**INFORMATION SHOWN:**
%%
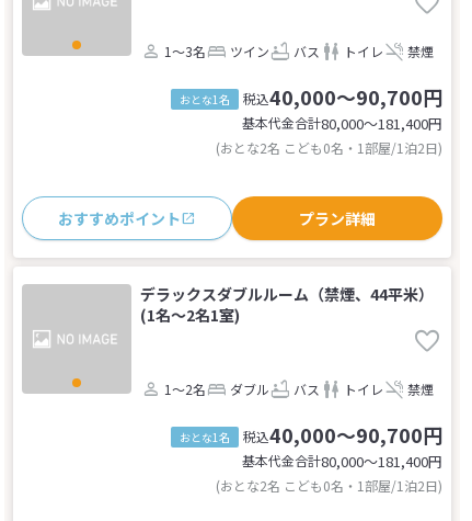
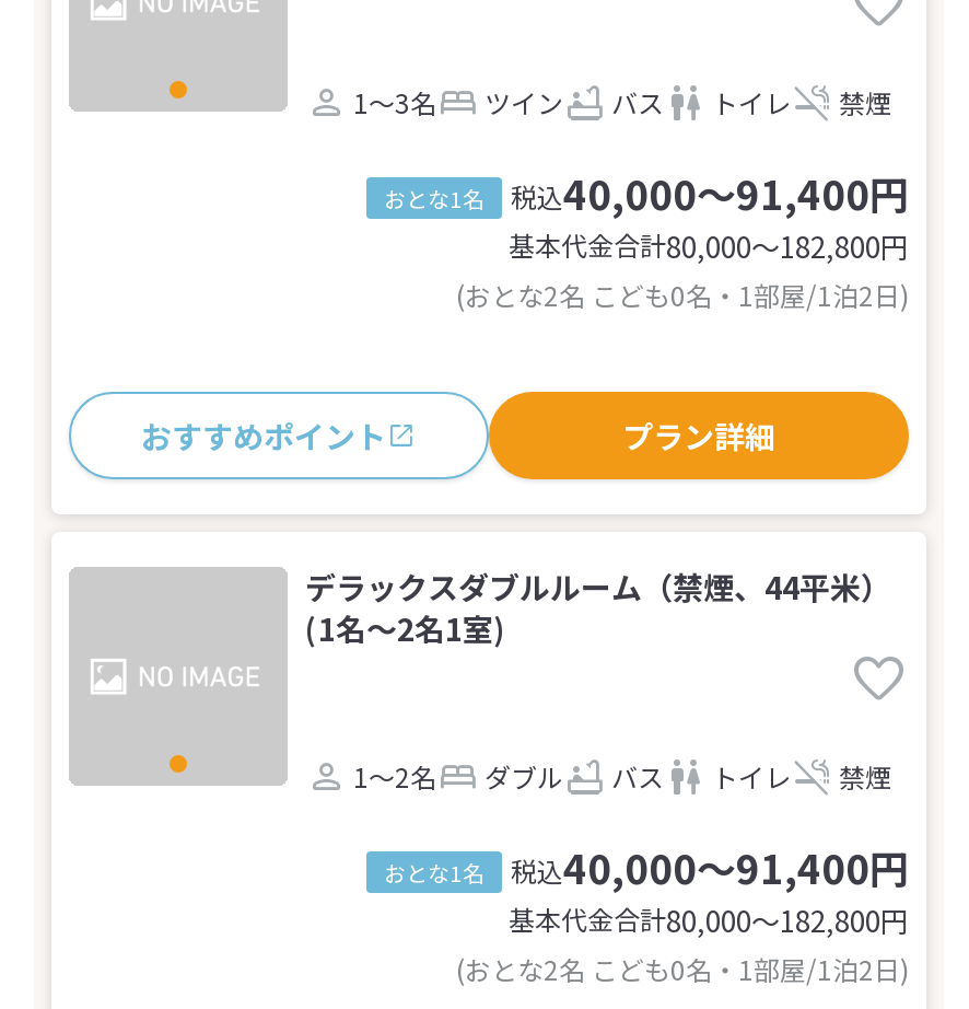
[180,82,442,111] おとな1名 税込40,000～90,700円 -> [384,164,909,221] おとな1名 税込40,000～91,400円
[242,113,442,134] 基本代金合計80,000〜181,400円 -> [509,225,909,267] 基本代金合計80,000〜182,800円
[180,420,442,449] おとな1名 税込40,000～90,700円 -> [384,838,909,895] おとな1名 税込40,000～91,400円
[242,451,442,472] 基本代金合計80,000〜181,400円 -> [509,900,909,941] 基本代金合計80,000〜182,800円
%%
%%
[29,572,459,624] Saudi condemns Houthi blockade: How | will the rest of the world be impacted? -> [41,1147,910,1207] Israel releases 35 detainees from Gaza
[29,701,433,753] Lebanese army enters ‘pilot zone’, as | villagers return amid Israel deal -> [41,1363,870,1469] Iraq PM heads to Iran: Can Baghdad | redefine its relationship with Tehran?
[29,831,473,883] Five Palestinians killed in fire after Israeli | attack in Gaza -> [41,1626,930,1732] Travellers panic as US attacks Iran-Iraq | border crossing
%%
Look above for lines with the word "Iraq" and copy them all.

**TASK RESULT:**
[29,701,433,753] Lebanese army enters ‘pilot zone’, as | villagers return amid Israel deal -> [41,1363,870,1469] Iraq PM heads to Iran: Can Baghdad | redefine its relationship with Tehran?
[29,831,473,883] Five Palestinians killed in fire after Israeli | attack in Gaza -> [41,1626,930,1732] Travellers panic as US attacks Iran-Iraq | border crossing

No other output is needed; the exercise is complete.